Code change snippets
----

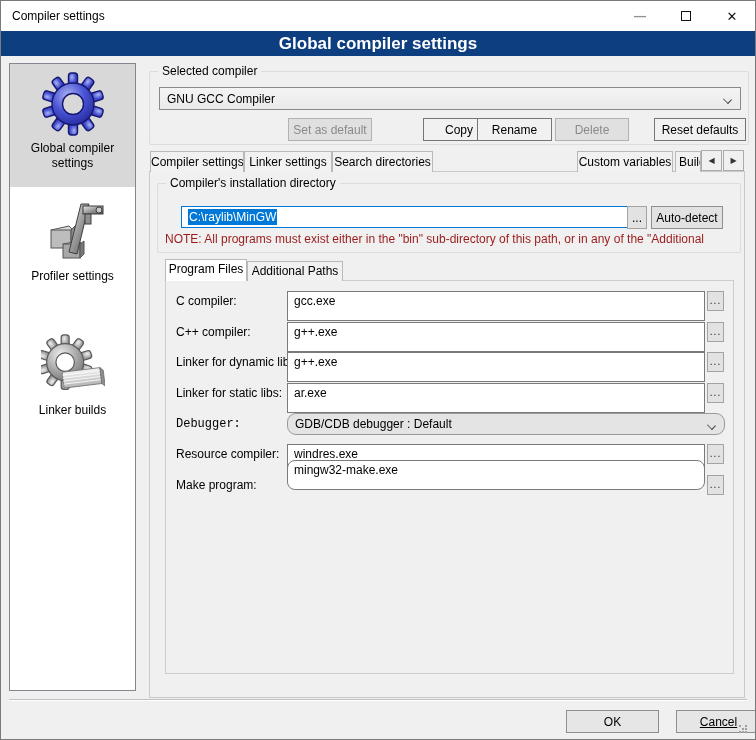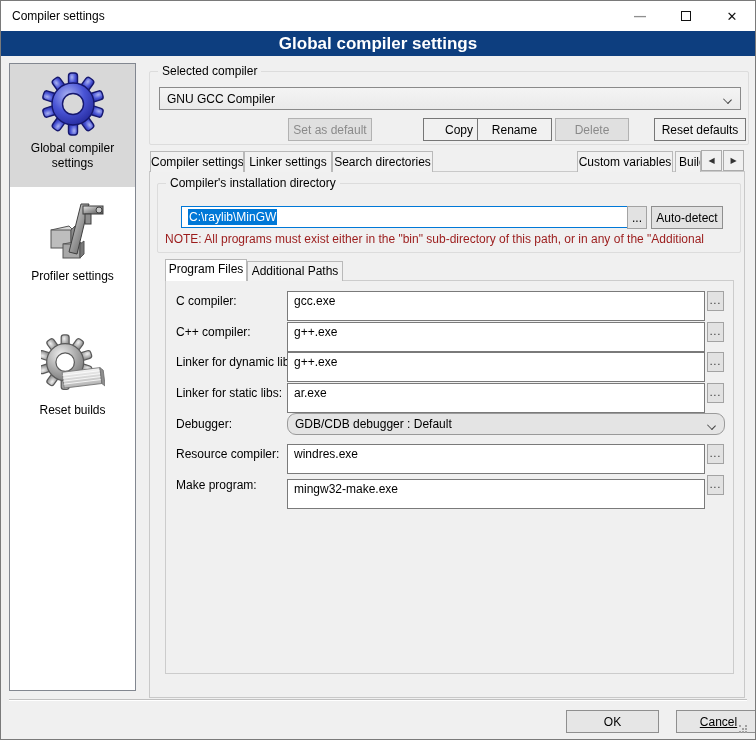--- a/index.html
+++ b/index.html
@@ -183,7 +183,7 @@
           <polygon points="60,36 63,39 63,55 60,52" fill="#8e8e8e"></polygon>
         </g>
       </svg>
-      <div class="side-label">Reset builds</div>
+      <div class="side-label">Linker builds</div>
     </div>
   </div>
 

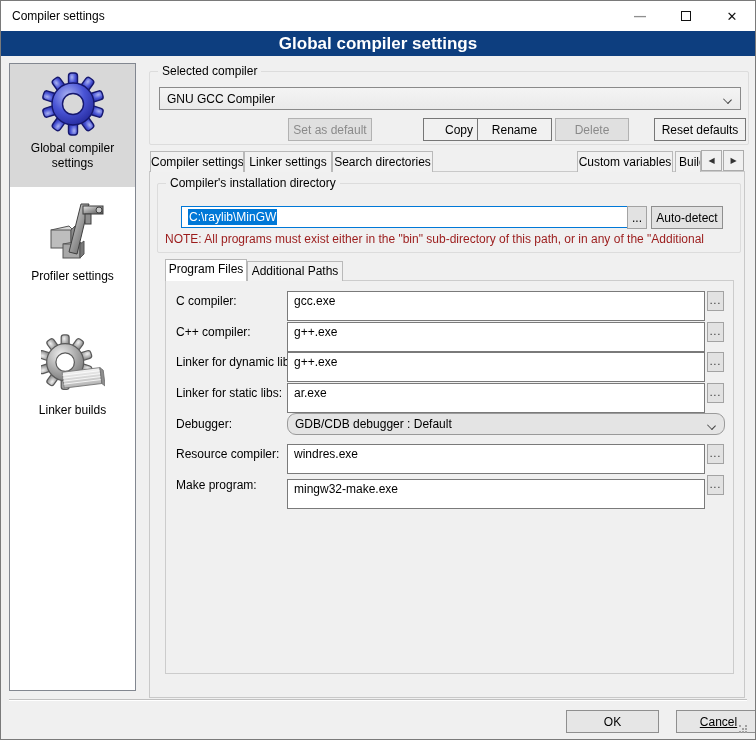--- a/index.html
+++ b/index.html
@@ -259,7 +259,7 @@
     <div class="field row-field" style="top:102px;"><span>ar.exe</span></div>
     <div class="row-browse" style="top:102px; line-height:18px;"><span>...</span></div>
 
-    <div class="row-label" style="top:136px;">Debugger:</div>
+    <div class="row-label" style="top:136px;font-family:Liberation Mono, monospace;">Debugger:</div>
     <div class="combo graysel row-select" style="top:132px; position:absolute;border-radius:9px;">
       <span>GDB/CDB debugger : Default</span>
       <span class="chev"></span>

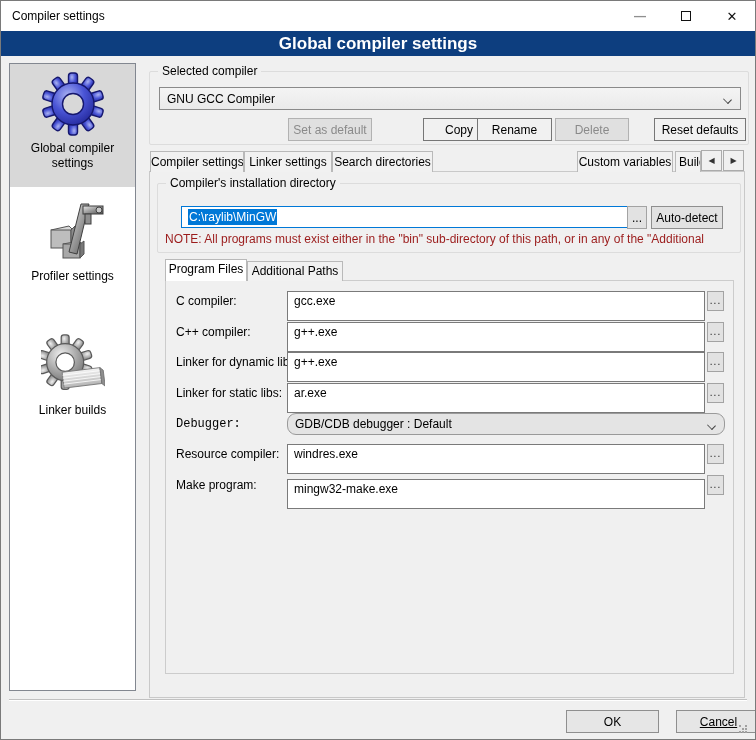--- a/index.html
+++ b/index.html
@@ -270,7 +270,7 @@
     <div class="row-browse" style="top:163px; line-height:18px;"><span>...</span></div>
 
     <div class="row-label" style="top:197px;">Make program:</div>
-    <div class="field row-field" style="top:198px;"><span>mingw32-make.exe</span></div>
+    <div class="field row-field" style="top:179px;border-radius:8px;"><span>mingw32-make.exe</span></div>
     <div class="row-browse" style="top:194px; line-height:18px;"><span>...</span></div>
   </div>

----

(TASK DIRECTIONS): The expected answer is an exact copy of the lines beginning at the one with "-270,7 +270,7 @@" and running to the end of the entries above.

(RESPONSE TO THIS EXERCISE):
@@ -270,7 +270,7 @@
     <div class="row-browse" style="top:163px; line-height:18px;"><span>...</span></div>
 
     <div class="row-label" style="top:197px;">Make program:</div>
-    <div class="field row-field" style="top:198px;"><span>mingw32-make.exe</span></div>
+    <div class="field row-field" style="top:179px;border-radius:8px;"><span>mingw32-make.exe</span></div>
     <div class="row-browse" style="top:194px; line-height:18px;"><span>...</span></div>
   </div>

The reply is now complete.